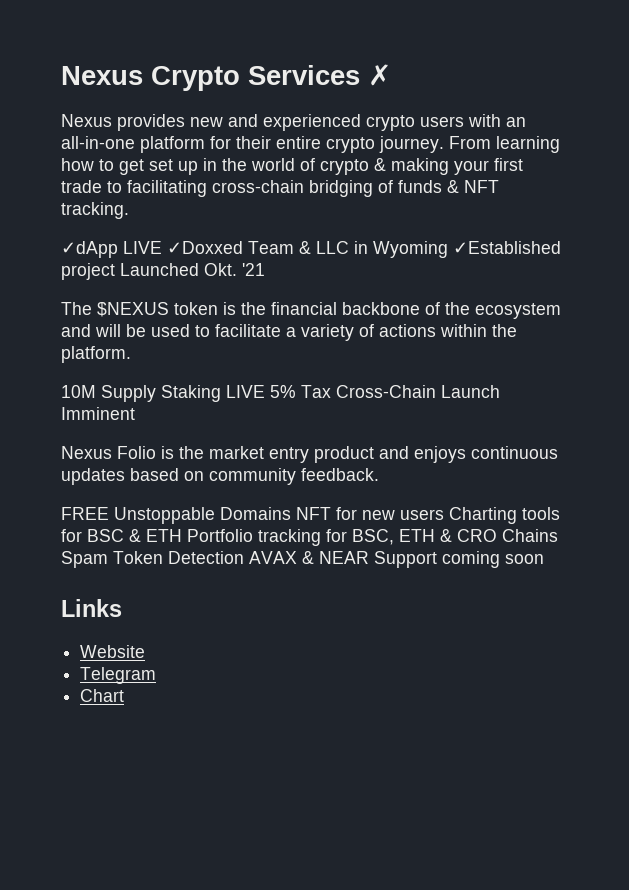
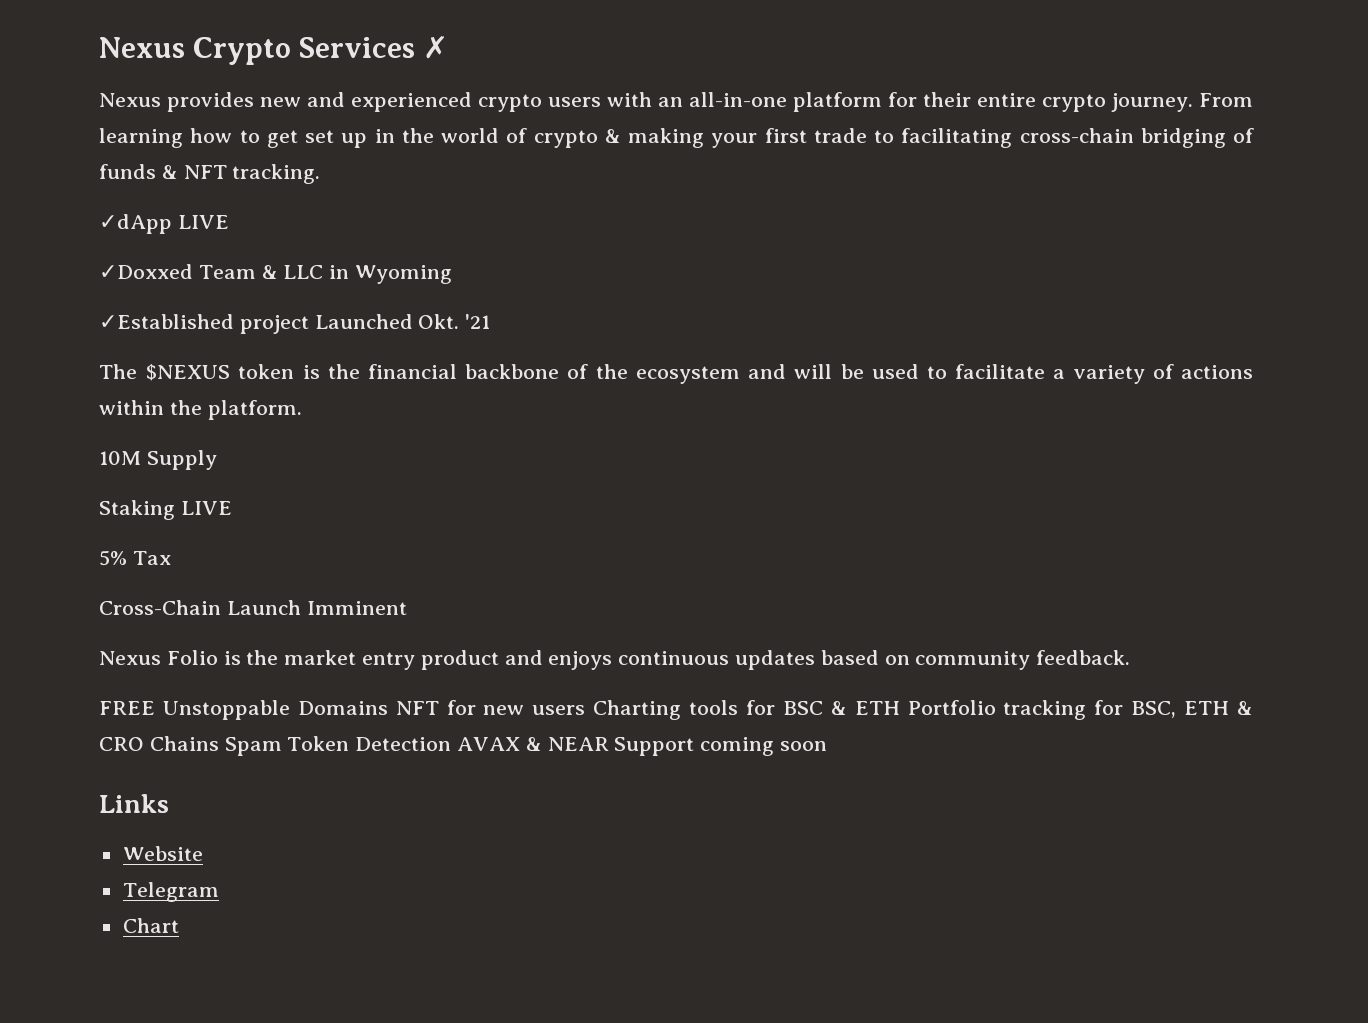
(162, 247) none -> (229, 222) //
(448, 249) none -> (453, 274) //
(156, 393) none -> (217, 460) //
(265, 391) none -> (232, 508) //
(331, 391) none -> (171, 558) //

== == ==

• Exercise: For each line above, output its wording exactly and leave out any picture.

• Exercise answer:
(162, 247) none -> (229, 222) //
(448, 249) none -> (453, 274) //
(156, 393) none -> (217, 460) //
(265, 391) none -> (232, 508) //
(331, 391) none -> (171, 558) //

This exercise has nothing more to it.